Change detection outputs
--------------------------------------------------

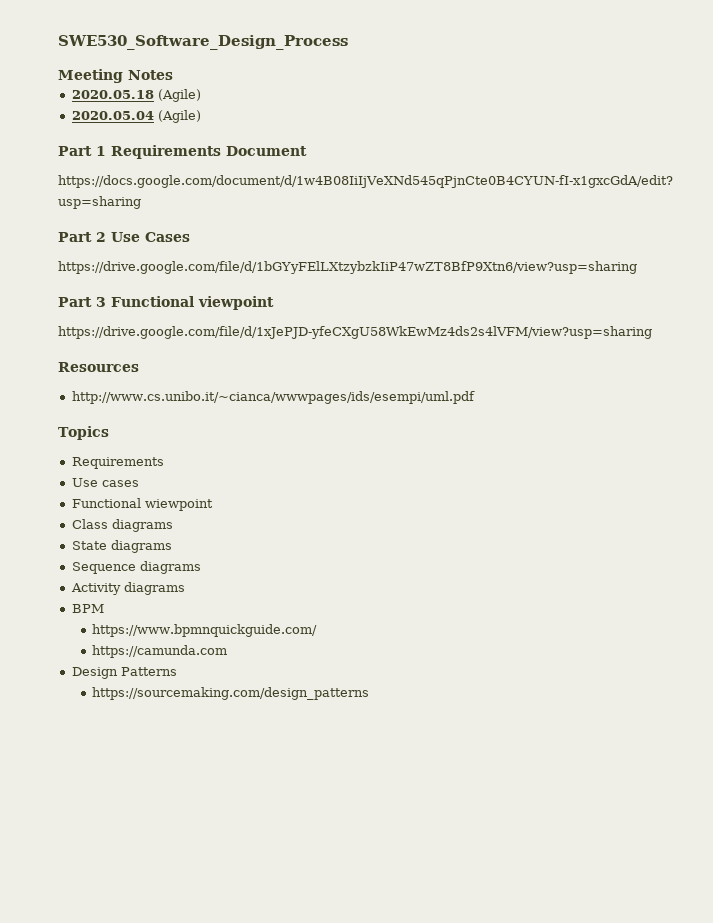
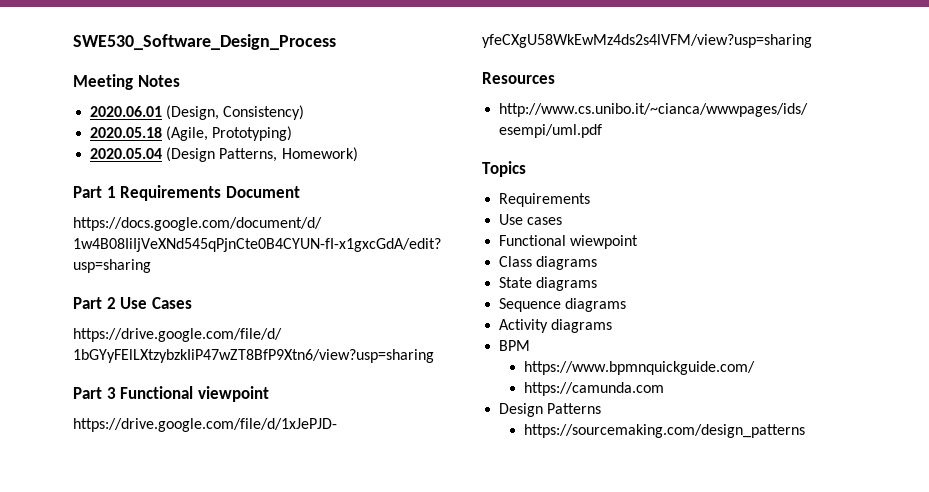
(173, 75) none -> [90,105,305,120] // 2020.06.01 (Design, Consistency)
[157,89,201,102] (Agile) -> [166,126,293,141] (Agile, Prototyping)
[157,110,201,123] (Agile) -> [166,147,358,162] (Design Patterns, Homework)

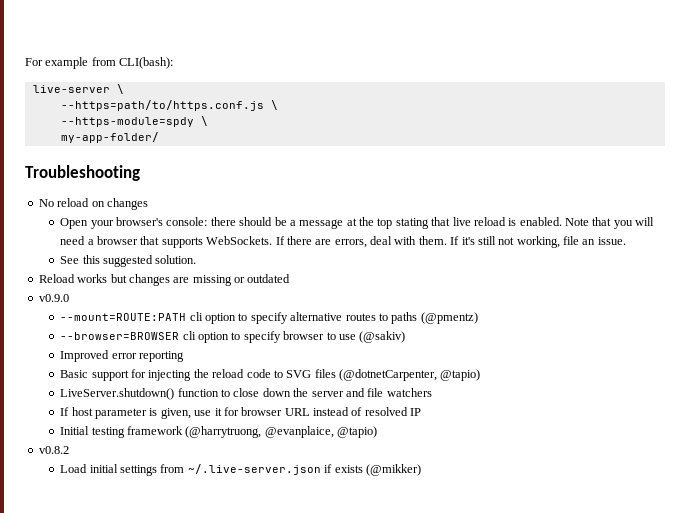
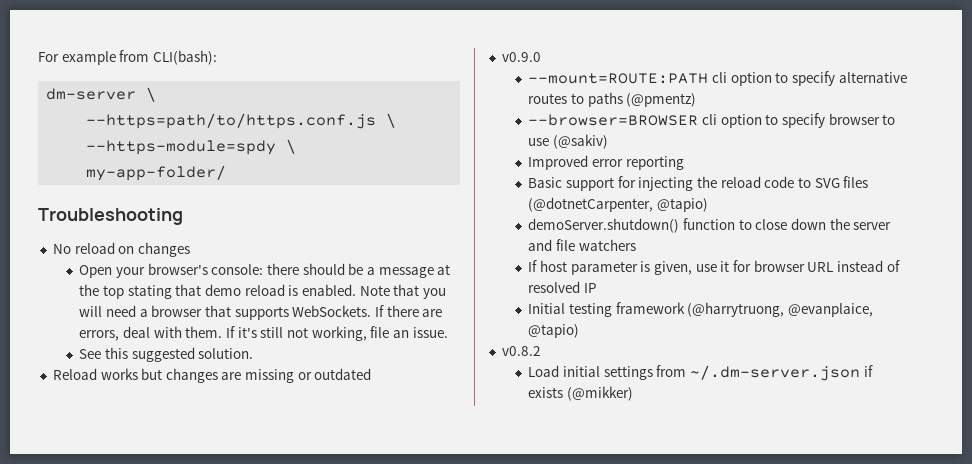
[32,85,110,93] live-server -> [46,88,137,100] dm-server
[452,217,471,226] live -> [205,284,242,296] demo
[60,388,175,400] LiveServer.shutdown() -> [528,218,680,233] demoServer.shutdown()
[187,464,321,475] ~/.live-server.json -> [690,365,861,381] ~/.dm-server.json

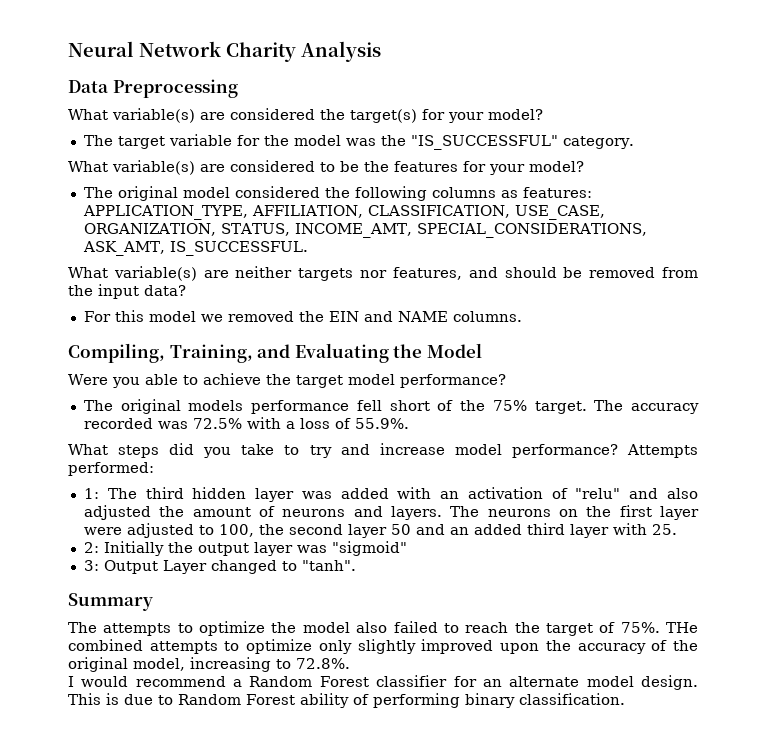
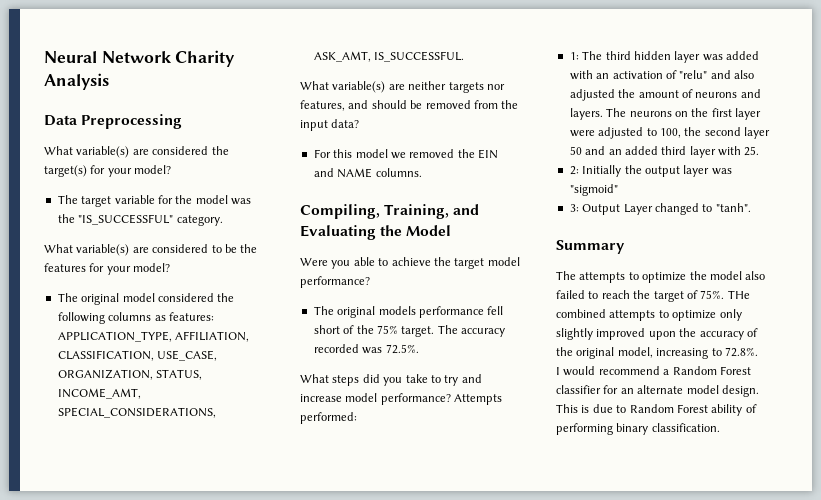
[192,417,409,429] 72.5% with a loss of 55.9%. -> [385,344,419,354] 72.5%.

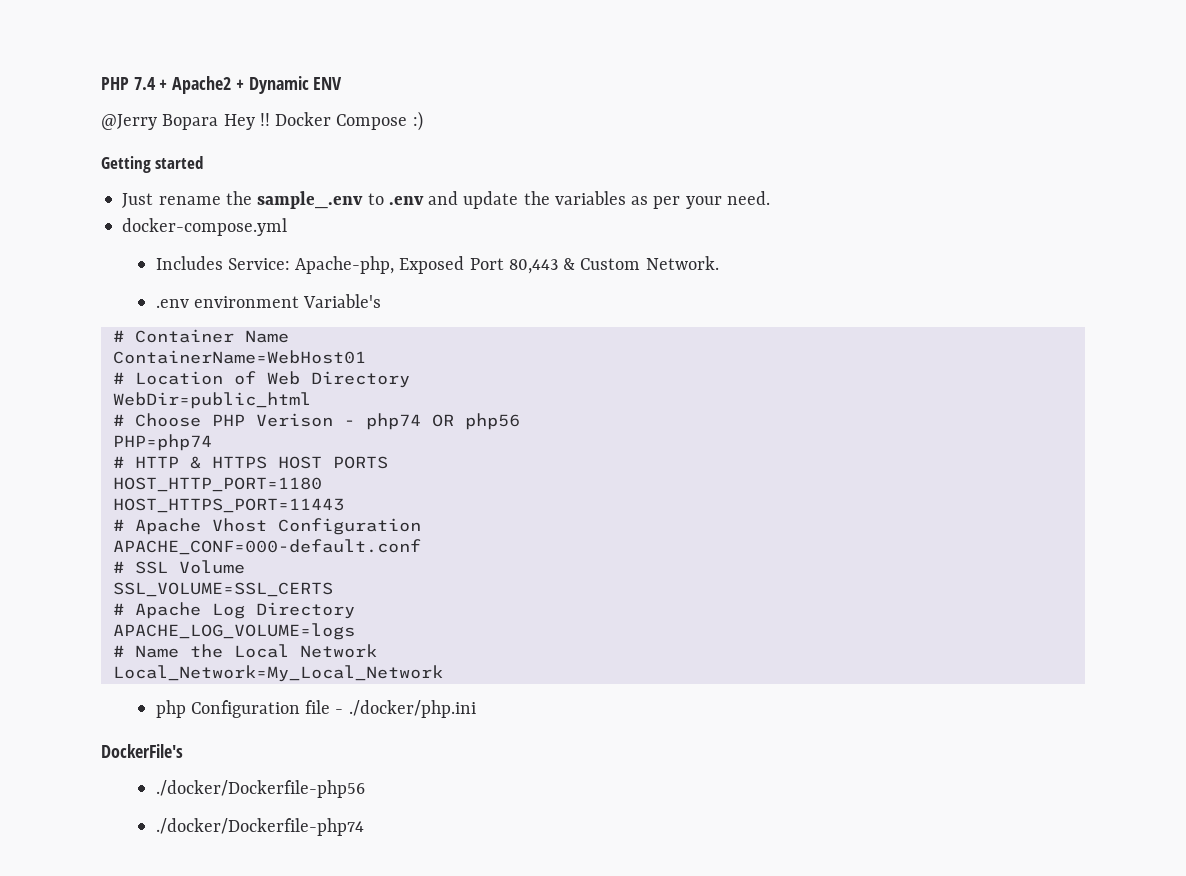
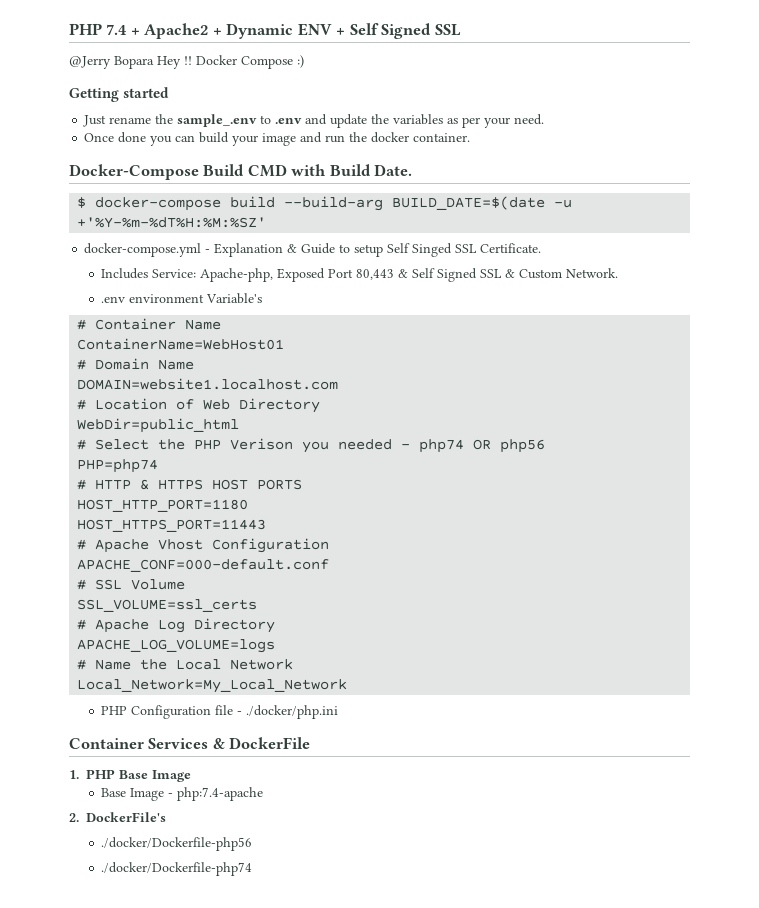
(343, 83) none -> [336,23,461,39] + Self Signed SSL
[122,218,288,236] docker-compose.yml -> [84,132,471,146] [69,164,413,180] [77,196,573,211] [77,217,267,228] [84,243,542,257] Once done you can build your image and run the docker container. // Docker-Compose Build CMD with Build Date. // $ docker-compose build --build-arg BUILD_DATE=$(date -u +'%Y-%m-%dT%H:%M:%SZ' // docker-compose.yml - Explanation & Guide to setup Self Singed SSL Certificate.
(576, 264) none -> [412,268,516,282] Self Signed SSL &
(366, 357) none -> [77,358,195,370] [77,378,339,390] // # Domain Name // DOMAIN=website1.localhost.com
[134,413,333,427] Choose PHP Verison -> [95,438,393,453] Select the PHP Verison you needed
[112,582,333,597] SSL_VOLUME=SSL_CERTS -> [77,599,258,612] SSL_VOLUME=ssl_certs
[155,700,186,718] php -> [101,706,128,715] PHP
(476, 709) none -> [69,737,311,749] [69,769,192,782] [101,787,264,801] [69,813,79,822] Container Services & DockerFile // 1. PHP Base Image // Base Image - php:7.4-apache // 2.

--------------------------------------------------

## PROBLEM TO SOLVE
From the entries above, select each line containing the string "none".

## REPLY TO THE EXERCISE
(173, 75) none -> [90,105,305,120] // 2020.06.01 (Design, Consistency)
(343, 83) none -> [336,23,461,39] + Self Signed SSL
(576, 264) none -> [412,268,516,282] Self Signed SSL &
(366, 357) none -> [77,358,195,370] [77,378,339,390] // # Domain Name // DOMAIN=website1.localhost.com
(476, 709) none -> [69,737,311,749] [69,769,192,782] [101,787,264,801] [69,813,79,822] Container Services & DockerFile // 1. PHP Base Image // Base Image - php:7.4-apache // 2.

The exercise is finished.